AIM OF THE EXERCISE: Look for the word "creates" in the entries below, then copy every line that has it.
========
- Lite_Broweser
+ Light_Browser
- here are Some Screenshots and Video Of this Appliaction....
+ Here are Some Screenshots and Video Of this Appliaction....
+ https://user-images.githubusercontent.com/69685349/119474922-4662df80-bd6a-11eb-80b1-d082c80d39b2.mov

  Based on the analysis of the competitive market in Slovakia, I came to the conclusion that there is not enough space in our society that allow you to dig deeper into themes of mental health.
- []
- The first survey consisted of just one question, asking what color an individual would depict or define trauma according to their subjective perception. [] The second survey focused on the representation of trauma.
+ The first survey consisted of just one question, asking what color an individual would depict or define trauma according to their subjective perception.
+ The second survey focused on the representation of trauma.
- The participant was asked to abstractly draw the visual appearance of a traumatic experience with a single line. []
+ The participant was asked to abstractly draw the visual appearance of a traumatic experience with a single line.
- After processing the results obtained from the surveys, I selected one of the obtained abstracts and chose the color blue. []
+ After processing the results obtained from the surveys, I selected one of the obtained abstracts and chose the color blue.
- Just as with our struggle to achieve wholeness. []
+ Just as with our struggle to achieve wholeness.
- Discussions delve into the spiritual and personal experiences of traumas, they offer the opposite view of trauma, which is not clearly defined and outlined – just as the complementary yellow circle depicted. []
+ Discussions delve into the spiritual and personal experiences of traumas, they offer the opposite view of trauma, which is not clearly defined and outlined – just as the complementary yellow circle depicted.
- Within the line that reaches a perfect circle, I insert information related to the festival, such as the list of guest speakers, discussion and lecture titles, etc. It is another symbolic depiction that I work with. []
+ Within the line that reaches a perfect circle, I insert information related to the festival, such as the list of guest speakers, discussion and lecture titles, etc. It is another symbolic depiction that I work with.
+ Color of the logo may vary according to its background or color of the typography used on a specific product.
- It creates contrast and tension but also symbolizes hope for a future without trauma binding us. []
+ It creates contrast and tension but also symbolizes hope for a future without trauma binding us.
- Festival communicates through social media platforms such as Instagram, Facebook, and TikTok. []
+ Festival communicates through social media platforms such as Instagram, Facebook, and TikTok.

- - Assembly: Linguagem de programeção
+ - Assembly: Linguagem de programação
========
WRITTEN RESPONSE:
- It creates contrast and tension but also symbolizes hope for a future without trauma binding us. []
+ It creates contrast and tension but also symbolizes hope for a future without trauma binding us.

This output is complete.